In the mid-’90s, the Southwest region of the Forest Service adopted "allowable use monitoring" as the standard for range management programs in Arizona and New Mexico. In 1997, I was assigned the task of getting Endangered Species Act compliance for ongoing grazing on over 80 allotments on the Lincoln National Forest, based on the allowable-use monitoring program. For six months, I coordinated with the U.S. Fish and Wildlife Service and prepared biological assessments for each of the allotments with threatened or endangered species.

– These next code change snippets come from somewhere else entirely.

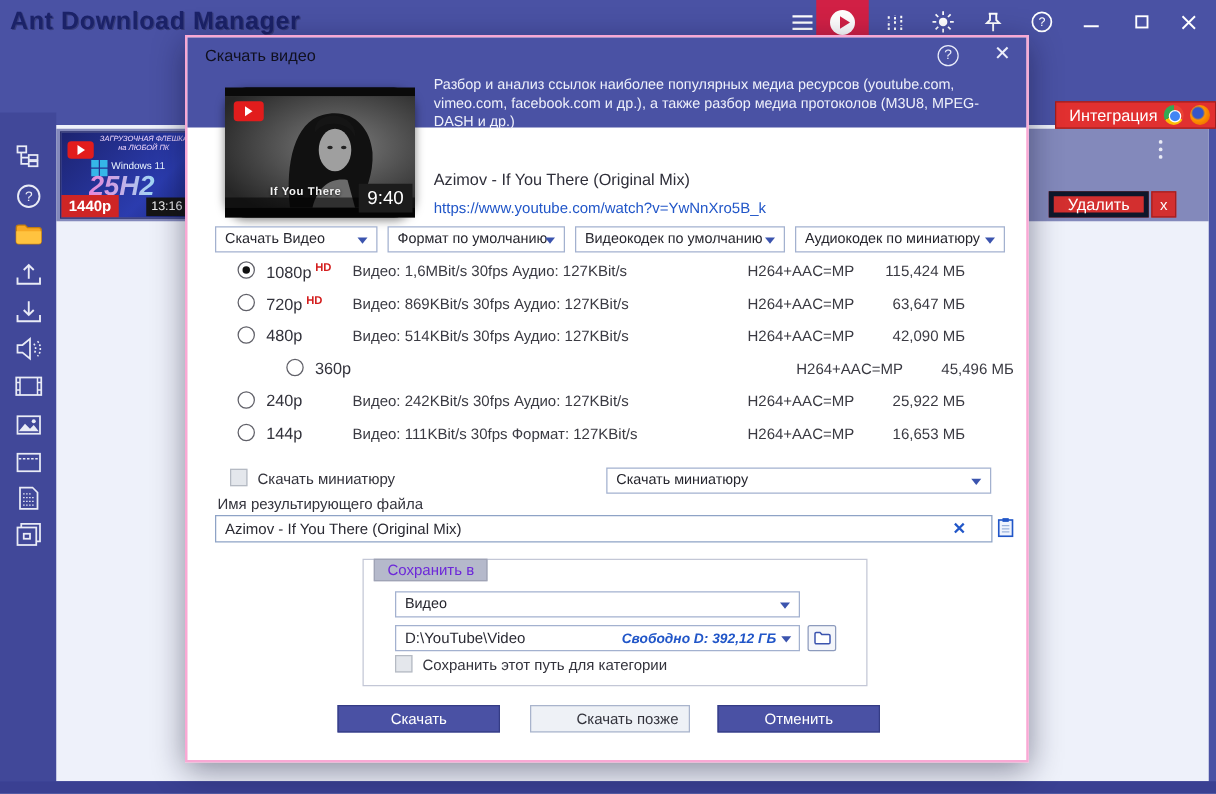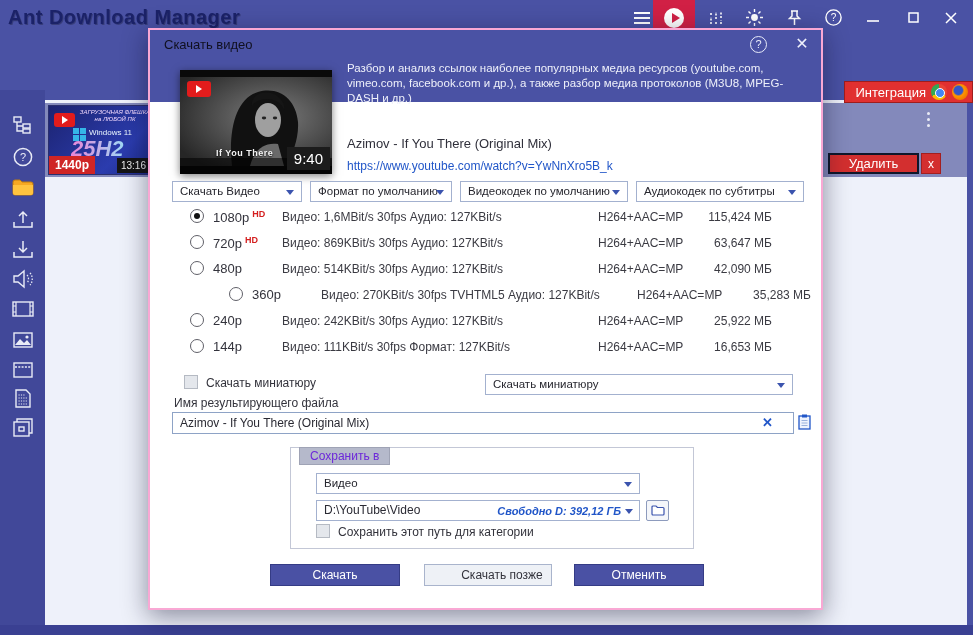--- a/index.html
+++ b/index.html
@@ -50,7 +50,7 @@
   .dlg-close { position:absolute; left:643px; top:5px; width:18px; height:18px; color:#eef0fb; font-size:16px; line-height:18px; text-align:center; cursor:pointer; }
   .dlg-desc { position:absolute; left:197px; top:31px; width:468px; color:#eef0fa; font-size:11.5px; line-height:15px; }
 
-  .vthumb { position:absolute; left:30px; top:40px; width:152px; height:104px; background:#000; box-shadow:0 2px 8px rgba(0,0,0,.5); }
+  .vthumb { position:absolute; left:30px; top:40px; width:152px; height:104px; background:#000; box-shadow:0 2px 8px rgba(0,0,0,.5);border-radius:17px; }
   .vthumb svg { display:block; }
   .vt-caption { position:absolute; left:36px; bottom:16px; color:#f4f4f4; font-size:9px; font-weight:bold; letter-spacing:.5px; text-shadow:0 1px 2px #000; }
   .vt-dur { position:absolute; right:2px; bottom:4px; background:#1c1c1c; color:#fff; font-size:15px; padding:3px 7px; }

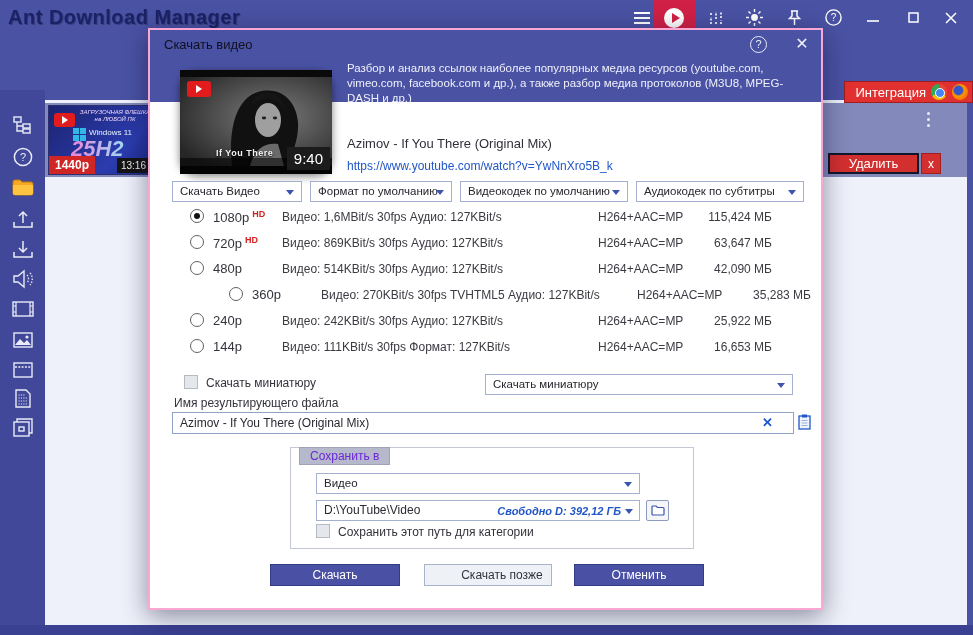--- a/index.html
+++ b/index.html
@@ -34,7 +34,7 @@
   .yt-badge:after { content:""; border-left:6px solid #fff; border-top:4px solid transparent; border-bottom:4px solid transparent; }
   .kebab { position:absolute; right:36px; top:9px; width:6px; cursor:pointer; }
   .kebab i { display:block; width:3px; height:3px; border-radius:50%; background:#e9ebf5; margin:0 auto 3px; }
-  .del-btn { position:absolute; right:48px; bottom:3px; width:91px; height:21px; background:#d32f2f; border:2px solid #0f172a; color:#fff; font-size:13px; display:flex; align-items:center; justify-content:center; cursor:pointer; }
+  .del-btn { position:absolute; right:48px; bottom:3px; width:80px; height:21px; background:#d32f2f; border:4px solid #0f172a; color:#fff; font-size:13px; display:flex; align-items:center; justify-content:center; cursor:pointer; }
   .rowx-btn { position:absolute; right:26px; bottom:3px; width:20px; height:21px; background:#d32f2f; border:1px solid #a31f1f; color:#fff; font-size:12px; display:flex; align-items:center; justify-content:center; cursor:pointer; }
 
   .integration { position:absolute; right:0; top:81px; height:22px; background:#e13030; border:1px solid #9e1d1d; color:#fff; font-size:13px; display:flex; align-items:center; gap:5px; padding:0 4px 0 10px; cursor:pointer; }

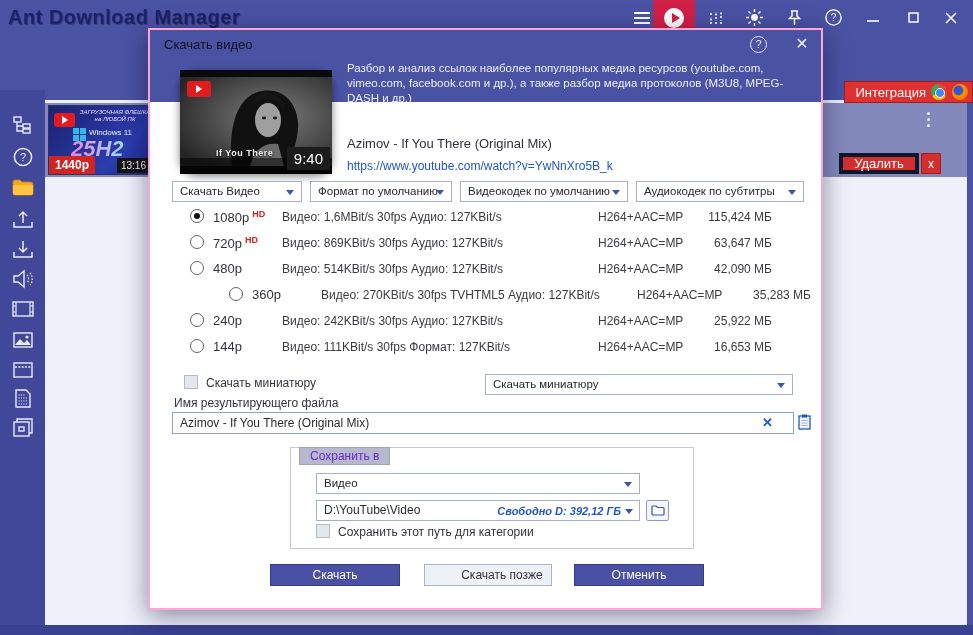--- a/index.html
+++ b/index.html
@@ -297,7 +297,7 @@
   <div class="dd" style="left:22px; top:151px; width:130px;">Скачать Видео</div>
   <div class="dd" style="left:160px; top:151px; width:142px;">Формат по умолчанию</div>
   <div class="dd" style="left:310px; top:151px; width:168px;">Видеокодек по умолчанию</div>
-  <div class="dd" style="left:486px; top:151px; width:168px;">Аудиокодек по субтитры</div>
+  <div class="dd" style="left:486px; top:151px; width:168px;">Аудиокодек по миниатюру</div>
 
   <div class="qrow" style="top:174px;">
     <span class="radio checked"></span>

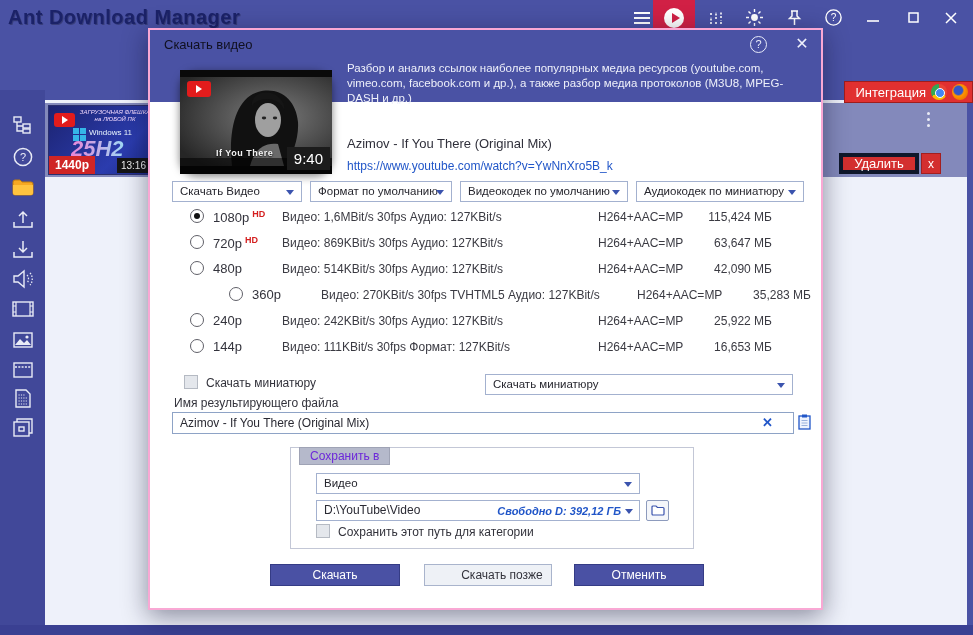--- a/index.html
+++ b/index.html
@@ -323,7 +323,6 @@
   <div class="qrow" style="top:252px;margin-left:39px;">
     <span class="radio"></span>
     <span class="qlabel"><span>360p</span></span>
-    <span class="qinfo">Видео: 270KBit/s 30fps TVHTML5 Аудио: 127KBit/s</span>
     <span class="qcodec">H264+AAC=MP</span>
     <span class="qsize">35,283 МБ</span>
   </div>

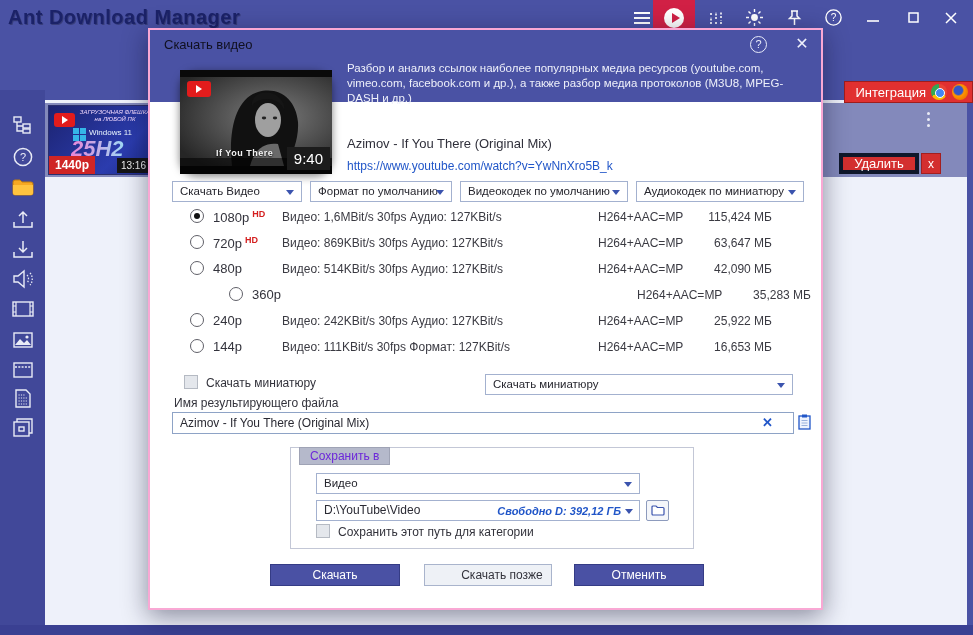--- a/index.html
+++ b/index.html
@@ -324,7 +324,7 @@
     <span class="radio"></span>
     <span class="qlabel"><span>360p</span></span>
     <span class="qcodec">H264+AAC=MP</span>
-    <span class="qsize">35,283 МБ</span>
+    <span class="qsize">45,496 МБ</span>
   </div>
   <div class="qrow" style="top:278px;">
     <span class="radio"></span>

For six months, I tolerated range conservationists’ seat-of-the-pants prescriptions for these allotments. When I asked one too many questions about how an allowable-use prescription was derived for an individual allotment, I was taken to the big office for the last time. There, I was told that despite entering formal consultation with the Fish and Wildlife Service on the forest grazing program, there was no real expectation (i.e. intent) that the regionally required allowable-use monitoring would ever take place. Rather than bite my tongue off, I resigned.

Obviously, the stewards of our vast public rangelands should not be committing to practices in front of the cameras and then disregarding them when no one is watching. They could do range monitoring. It certainly will not be done if we think — or they think — it can’t be done. Either way, it’s all the same old story, isn’t it? The cowboys are still winning.